→ **Work to complete**
All lines from the one containing "subtotal: 849.94 -> 924.94" through the last line below must be duplicated exactly, with nothing outside that span.

[Version comparison data]
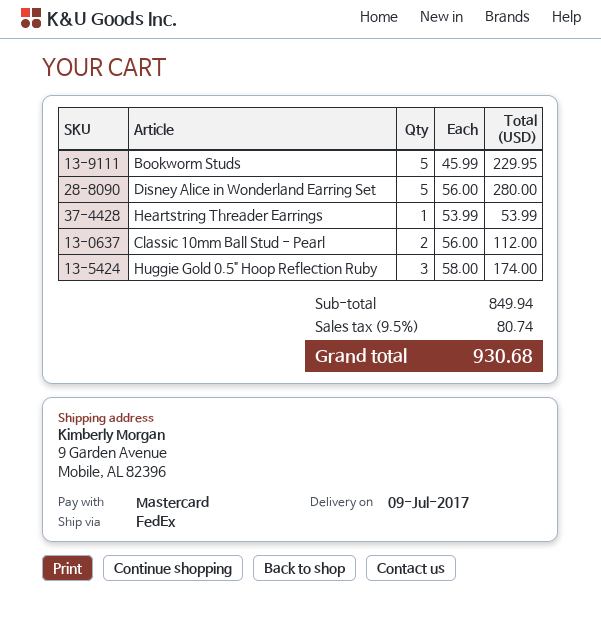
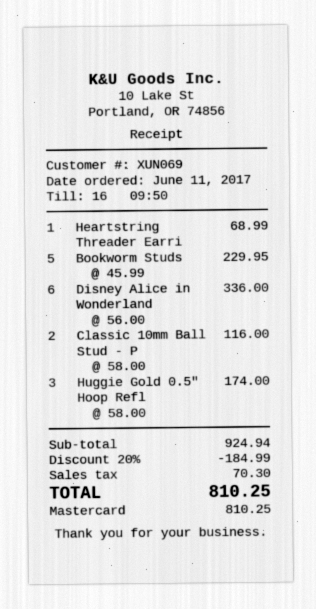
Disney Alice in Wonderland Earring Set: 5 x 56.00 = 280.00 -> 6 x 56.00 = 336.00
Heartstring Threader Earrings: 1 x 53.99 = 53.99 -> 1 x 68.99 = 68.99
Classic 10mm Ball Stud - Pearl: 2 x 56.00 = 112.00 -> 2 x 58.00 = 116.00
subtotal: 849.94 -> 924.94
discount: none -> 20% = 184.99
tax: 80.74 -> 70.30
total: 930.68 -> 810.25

→ **Answer box**
subtotal: 849.94 -> 924.94
discount: none -> 20% = 184.99
tax: 80.74 -> 70.30
total: 930.68 -> 810.25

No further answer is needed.